Curriculum

students in class

MS in Business Analytics and Project Management

Course Requirements

37 Credits (13 Courses) | 3 Semesters (Full-time)
The MS in Business Analytics and Project Management (MSBAPM) is a 37-credit, STEM-designated program with nine required core courses and four required elective courses. The combination of business analytics and project management courses with cutting-edge electives allows UConn's MSBAPM program to meet today’s industry needs. The ability to be nimble and integrate emerging data applications to the curriculum has allowed the program to lead from an educational standpoint, as well as be competitive from a career placement standpoint.

MSBAPM Core Courses & Descriptions

Business Analytics

Data Management and Business Process Modeling (OPIM 5272)

5272. Data Management and Business Process Modeling
3.00 credits

Prerequisites: Open only to MBA, MSBAPM, and MS FinTech students, others with consent.

Grading Basis: Graded

Introduces common techniques for relational data management, including conceptual modeling, table design and Structured Query Language (SQL). Additionally covers topics from business process re-engineering, with a focus on process modeling and how process improvement influences favorable database design.

Statistics in Business Analytics (OPIM 5603)

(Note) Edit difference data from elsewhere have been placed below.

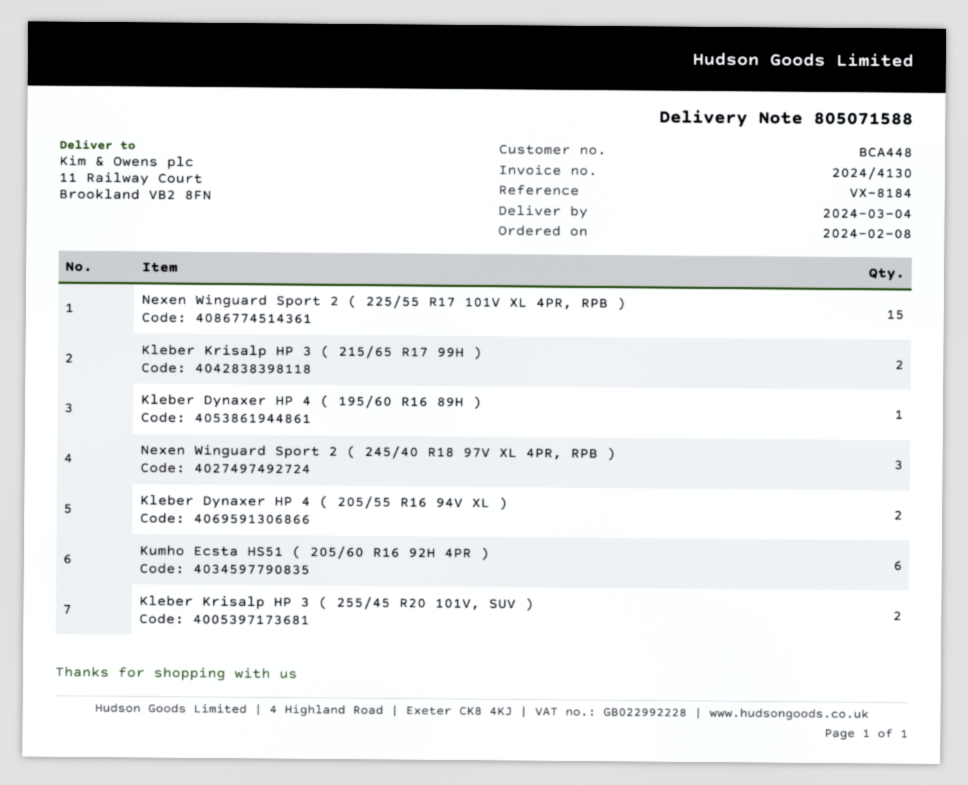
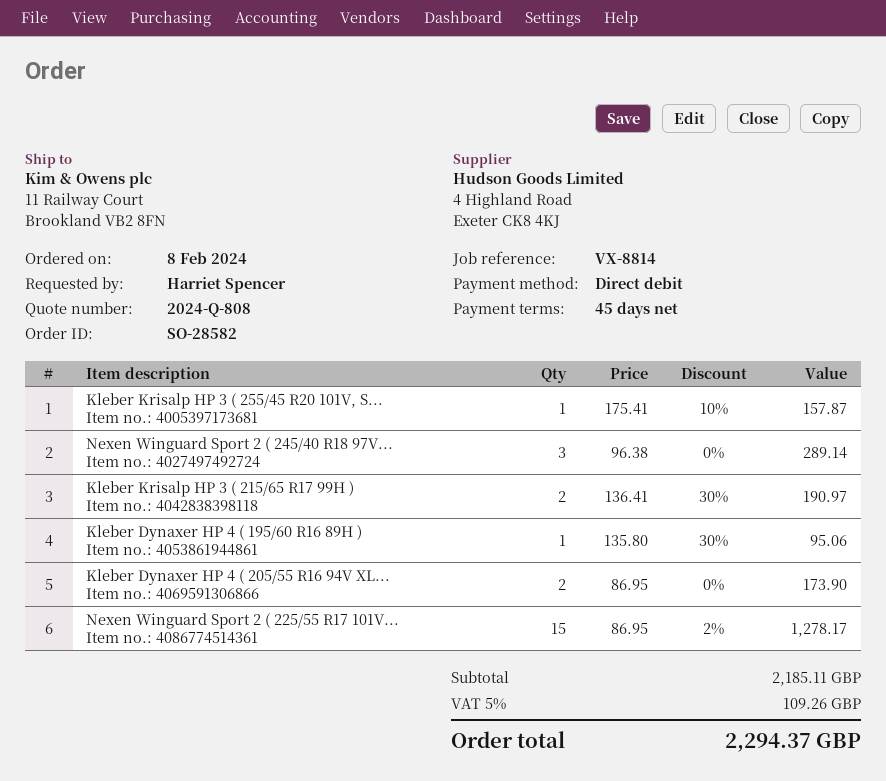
reference: VX-8184 -> VX-8814
Kumho Ecsta HS51 ( 205/60 R16 92H 4PR ): 6 -> none
Kleber Krisalp HP 3 ( 255/45 R20 101V, SUV ): 2 -> 1

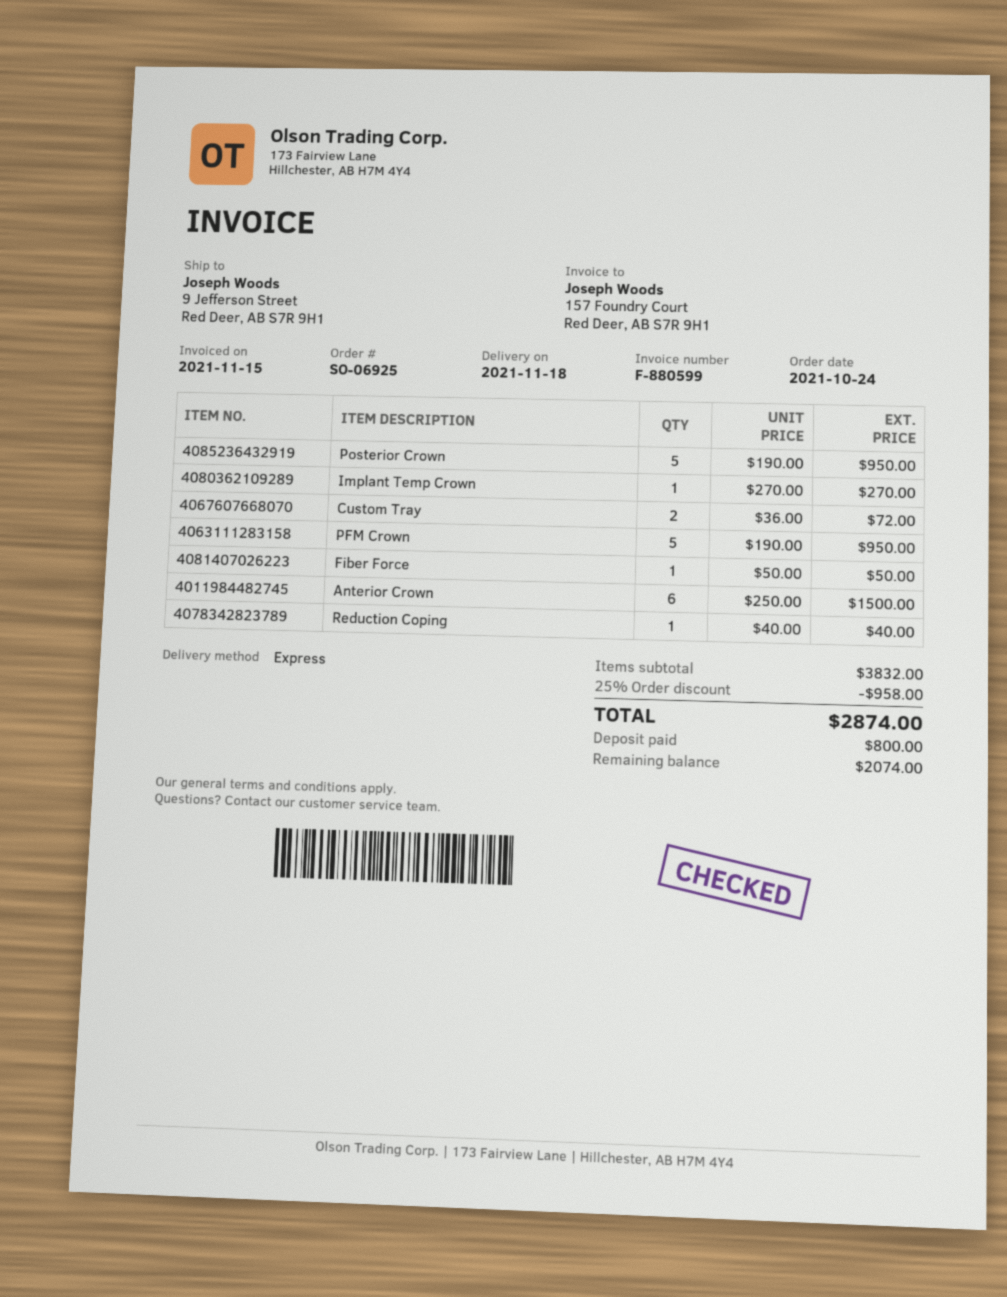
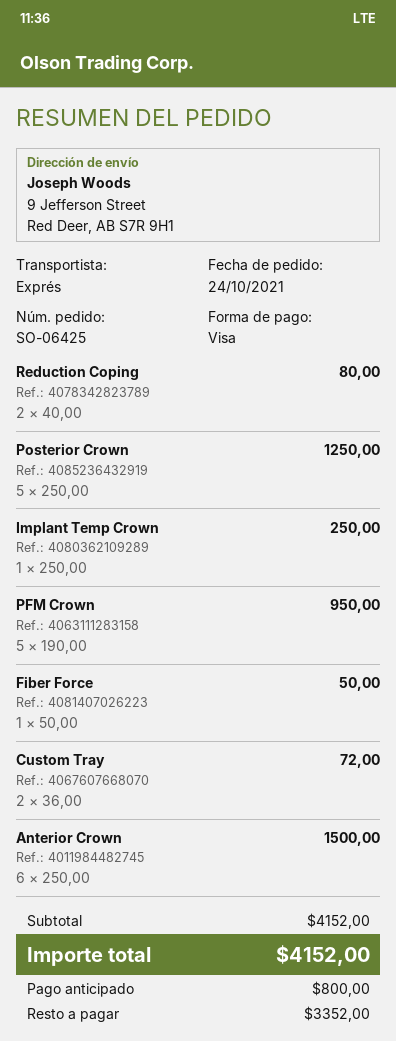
order number: SO-06925 -> SO-06425
Posterior Crown: 5 x 190.00 = 950.00 -> 5 x 250.00 = 1250.00
Implant Temp Crown: 1 x 270.00 = 270.00 -> 1 x 250.00 = 250.00
Reduction Coping: 1 x 40.00 = 40.00 -> 2 x 40.00 = 80.00
subtotal: 3832.00 -> 4152.00
discount: 25% = 958.00 -> none
total: 2874.00 -> 4152.00
balance: 2074.00 -> 3352.00

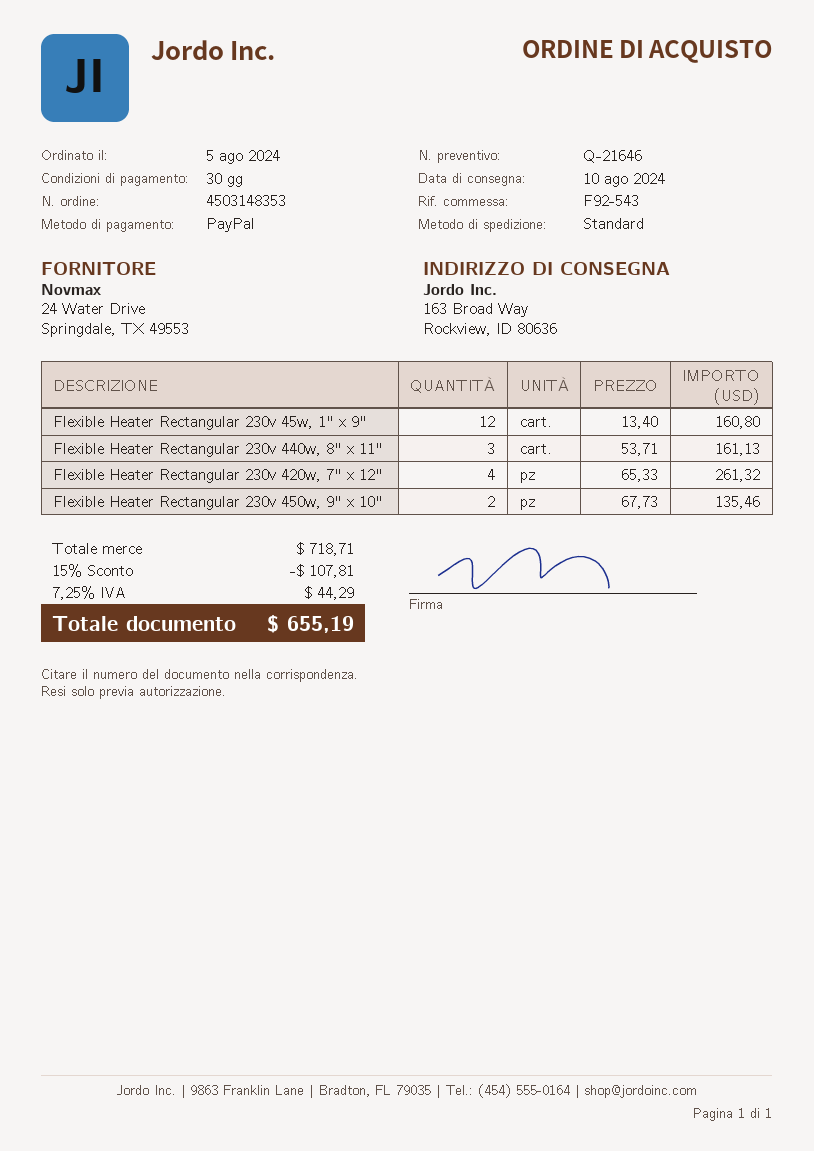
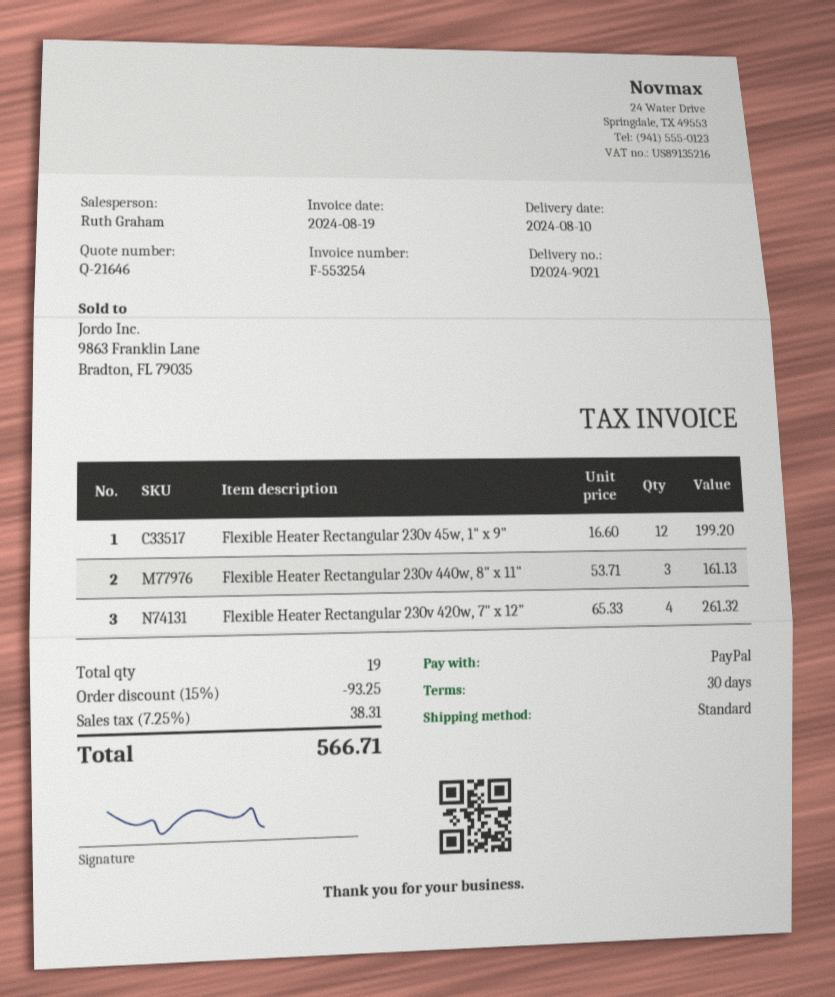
Flexible Heater Rectangular 230v 45w, 1" x 9": 12 x 13.40 = 160.80 -> 12 x 16.60 = 199.20
Flexible Heater Rectangular 230v 450w, 9" x 10": 2 x 67.73 = 135.46 -> none
discount: 15% = 107.81 -> 15% = 93.25
tax: 7.25% = 44.29 -> 7.25% = 38.31
total: 655.19 -> 566.71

5603. Statistics in Business Analytics
3.00 credits

Prerequisites: Open only to MBA, MSBAPM, and MS FinTech students, others with consent.

Grading Basis: Graded

Advanced level exploration of statistical techniques for data analysis. Students study basic concepts in descriptive and inferential statistics, data organization and visualization, sampling, probability, random variables, sampling distributions, hypothesis testing, linear regression, and logistic regression. Topics will focus on rigorous statistical estimation and testing. Prepares students with the skills needed to work with data using analytics software.

Predictive Modeling (OPIM 5604)

5604. Predictive Modeling
3.00 credits

Prerequisites: Open only to MBA, MSBAPM, and MS FinTech students, others with consent. Corequisite: OPIM 5603.

Grading Basis: Graded

Introduces the techniques of predictive modeling in a data-rich business environment. Covers the process of formulating business objectives, data selection, preparation, and partition to successfully design, build, evaluate and implement predictive models for a variety of practical business applications. Predictive models such as neural networks, decision trees, Bayesian classification, and others will be studied. The course emphasizes the relationship of each step to a company's specific business needs, goals and objectives. The focus on the business goal highlights how the process is both powerful and practical.

Business Decision Modeling (OPIM 5641)

5641. Business Decision Modeling
3.00 credits

Prerequisites: Open only to MBA and MSBAPM students, others with consent.

Grading Basis: Graded

Discusses business modeling and decision analysis. Covers topics such as optimization, simulation, and sensitivity analysis to model and solve complex business problems. The course will emphasize the representation of business decision problems as optimization problems and the use of specialized software to solve and analyze problems, as well as input data, and retrieve results.

Data Mining and Time Series Forecasting (OPIM 5671)

5671. Data Mining and Time Series Forecasting
3.00 credits

Prerequisites: OPIM 5604 or BADM 5604; open only to MBA, MSBAPM, and MS FinTech students, others with consent.

Grading Basis: Graded

Discusses data mining, time series forecasting and text mining techniques that can be utilized to effectively sift through large volumes of operational data and extract actionable information and knowledge (meaningful patterns, trends, and anomalies) to help optimize organizational processes and significantly improve bottom lines. The course covers theoretical and practical elements of various data analytics techniques such as natural language processing and advanced time series forecasting, with a focus on hands-on application in different business domains.

Project Management

Introduction to Project Management (OPIM 5270)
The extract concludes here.